6

This is my program:

#include <iostream>
#include <string>
#include <locale>
#include <clocale>
#include <codecvt>
#include <io.h>
#include <fcntl.h>

int main()
{
    fflush(stdout);
    _setmode(_fileno(stdout), _O_U16TEXT);
    std::ios_base::sync_with_stdio(false);
    std::setlocale(LC_ALL, "el_GR.utf8");
    std::locale loc{ "el_GR.utf8" };
    std::locale::global(loc);       // apparently this does not set the global locale
    //std::wcout.imbue(loc);
    //std::wcin.imbue(loc);

    std::wstring yes;
    std::wcout << L"It's all good γεια ναί" << L'\n';
    std::wcin >> yes;
    std::wcout << yes << L'\n';
    return 0;
}

Lets say I want to support greek encodings (for both input and output). This program works perfectly on Linux for various output and input languages if I set the appropriate encoding and of course remove the fflush(stdout) and _setmode().
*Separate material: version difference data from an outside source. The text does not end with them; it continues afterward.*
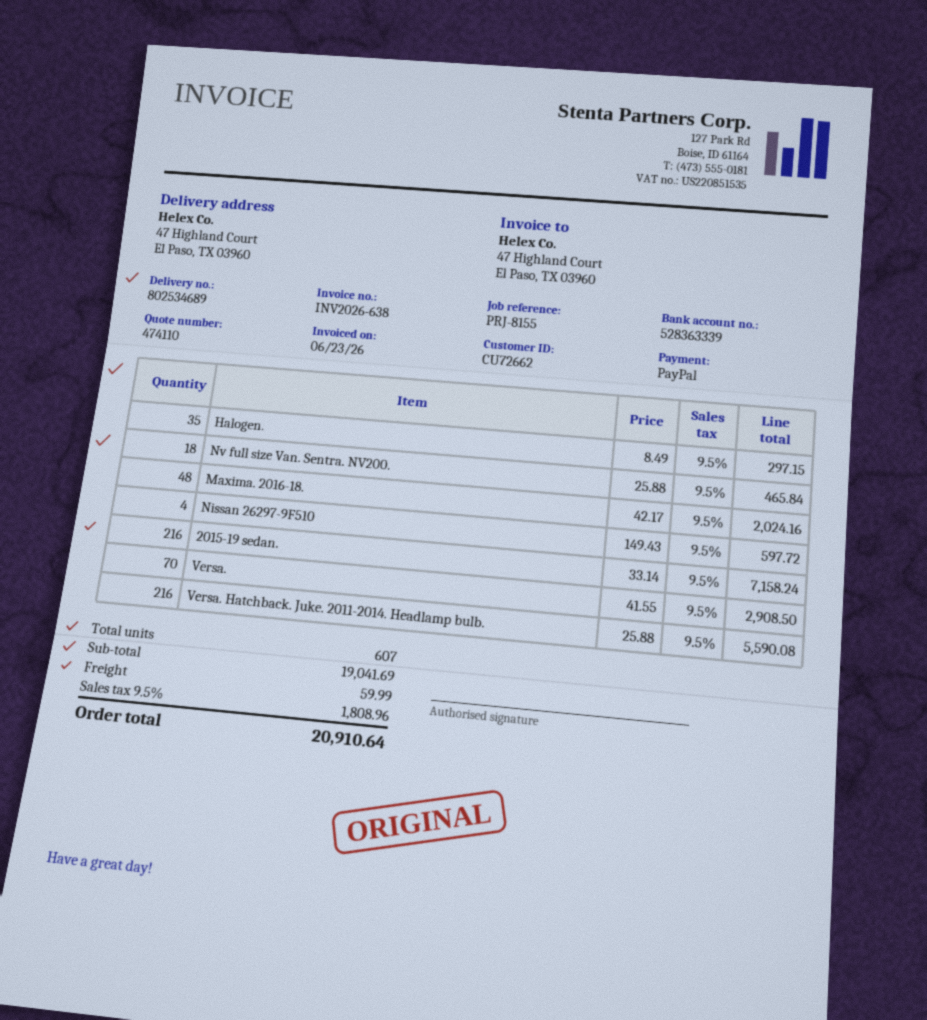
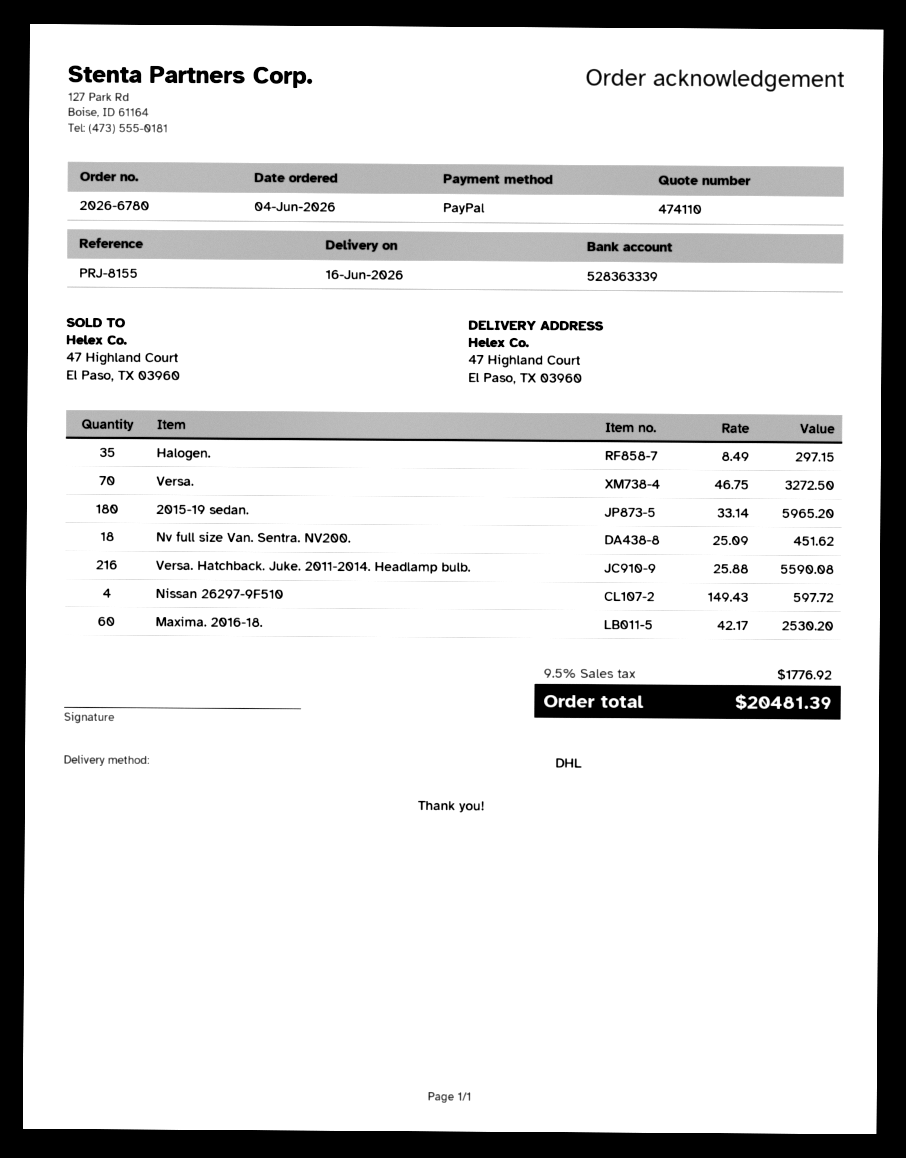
Nv full size Van. Sentra. NV200.: 18 x 25.88 = 465.84 -> 18 x 25.09 = 451.62
Maxima. 2016-18.: 48 x 42.17 = 2024.16 -> 60 x 42.17 = 2530.20
2015-19 sedan.: 216 x 33.14 = 7158.24 -> 180 x 33.14 = 5965.20
Versa.: 70 x 41.55 = 2908.50 -> 70 x 46.75 = 3272.50
shipping: 59.99 -> none
tax: 9.5% = 1808.96 -> 9.5% = 1776.92
total: 20910.64 -> 20481.39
So on Windows this program will output greek (and english) correctly when I use std::locale::global(loc), but It will not take greek input that I type from the keyboard. The std::wcout << yes outputs gibberish or question marks if I type greek. Apparently ::global isn't really global on Windows?

So I tried the .imbue() method on wcout and wcin (which also works on Linux) that you see commented out here. When I use any of these two statements and run the program it will (compile properly) present me with a prompt and when I press w/e and then press 'enter' it simply exits with no errors or whatnot.

I have tried a few Windows specific commands but then I got confused too. What should I try and when on Windows is not clear to me.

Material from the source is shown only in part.